ASSIGNMENT
Go to the line with "[573,304,747,321] Reasearch Oppurtunites" in the entries below and write out every line from there through the line with "(205, 225) none", exactly and without pictures.

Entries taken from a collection
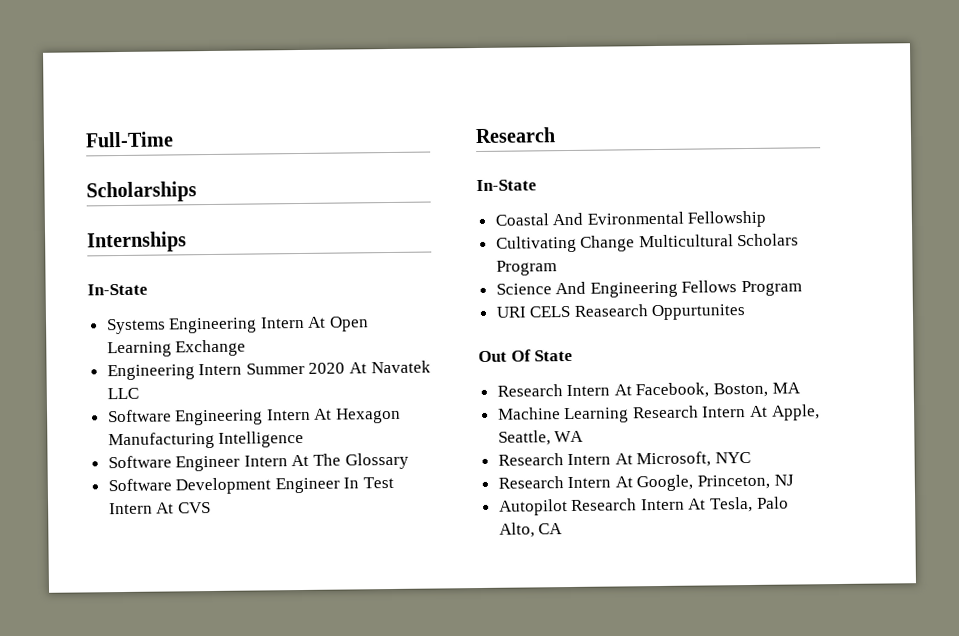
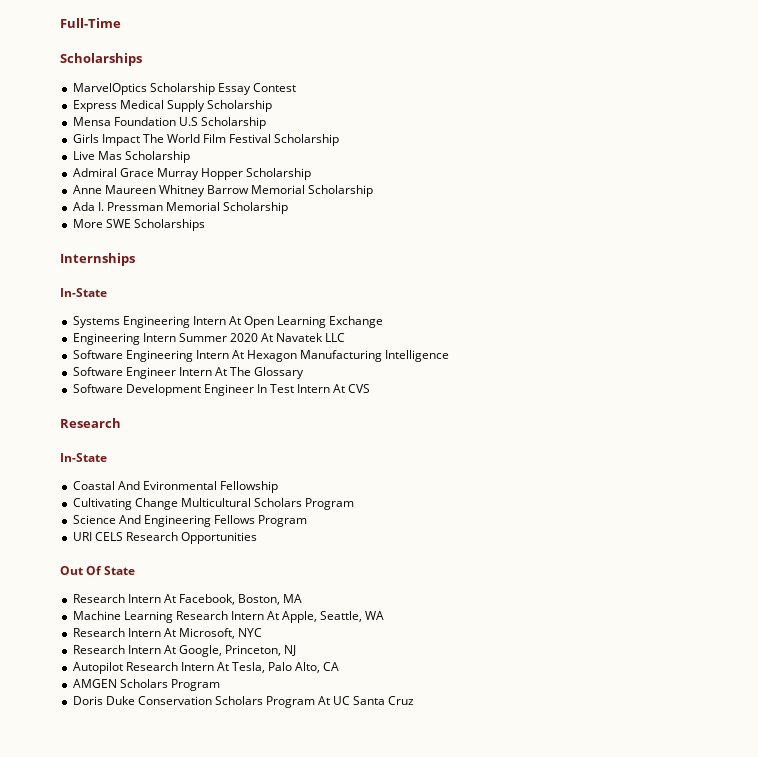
(197, 192) none -> [72,83,296,95] [72,100,272,112] [72,117,266,129] [72,134,340,146] [72,151,190,163] [72,168,312,180] [72,185,374,197] [72,202,289,214] [72,219,205,231] // MarvelOptics Scholarship Essay Contest // Express Medical Supply Scholarship // Mensa Foundation U.S Scholarship // Girls Impact The World Film Festival Scholarship // Live Mas Scholarship // Admiral Grace Murray Hopper Scholarship // Anne Maureen Whitney Barrow Memorial Scholarship // Ada I. Pressman Memorial Scholarship // More SWE Scholarships
[573,304,747,321] Reasearch Oppurtunites -> [125,532,257,544] Research Opportunities
(564, 529) none -> [72,679,220,691] [72,696,415,708] // AMGEN Scholars Program // Doris Duke Conservation Scholars Program At UC Santa Cruz

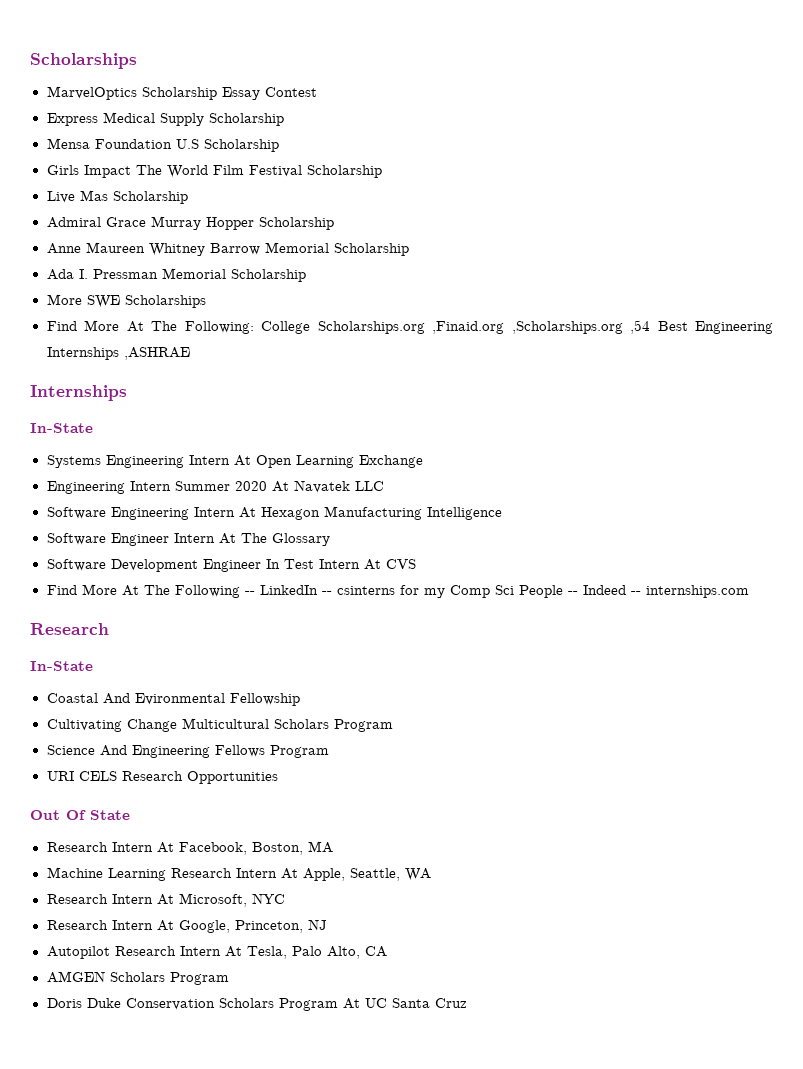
[60,18,121,28] Full-Time // -> (30, 61) none
(205, 225) none -> [46,320,773,334] [46,347,190,360] // Find More At The Following: College Scholarships.org ,Finaid.org ,Scholarships.org ,54 Best Engineering Internships ,ASHRAE
(371, 388) none -> [46,584,749,598] // Find More At The Following -- LinkedIn -- csinterns for my Comp Sci People -- Indeed -- internships.com

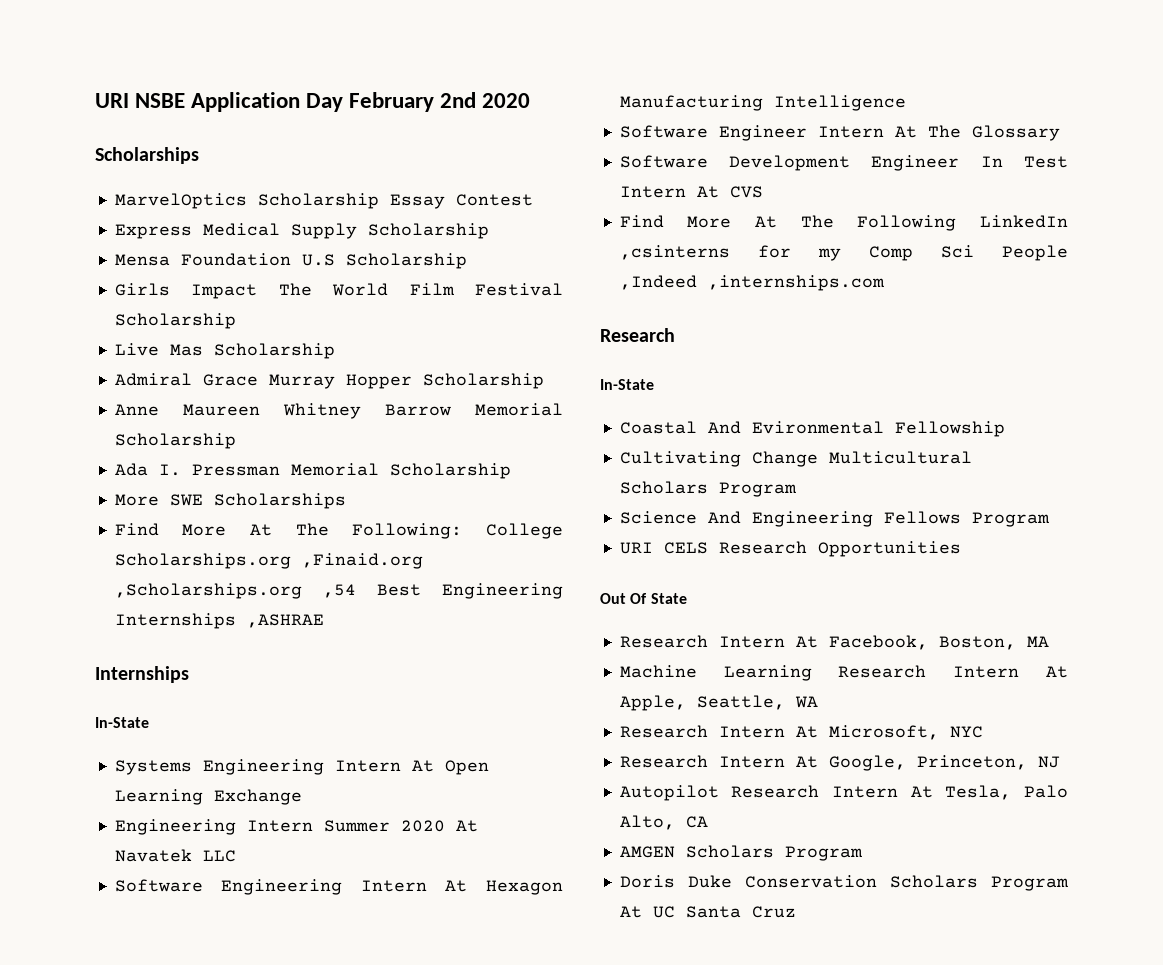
(30, 61) none -> [95,92,531,112] URI NSBE Application Day February 2nd 2020 //
[244,585,395,595] -- LinkedIn -- csinterns -> [980,215,1068,228] [619,245,730,260] LinkedIn ,csinterns
[567,585,749,598] -- Indeed -- internships.com -> [619,275,885,291] ,Indeed ,internships.com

ANSWER TO THIS PROBLEM
[573,304,747,321] Reasearch Oppurtunites -> [125,532,257,544] Research Opportunities
(564, 529) none -> [72,679,220,691] [72,696,415,708] // AMGEN Scholars Program // Doris Duke Conservation Scholars Program At UC Santa Cruz

[60,18,121,28] Full-Time // -> (30, 61) none
(205, 225) none -> [46,320,773,334] [46,347,190,360] // Find More At The Following: College Scholarships.org ,Finaid.org ,Scholarships.org ,54 Best Engineering Internships ,ASHRAE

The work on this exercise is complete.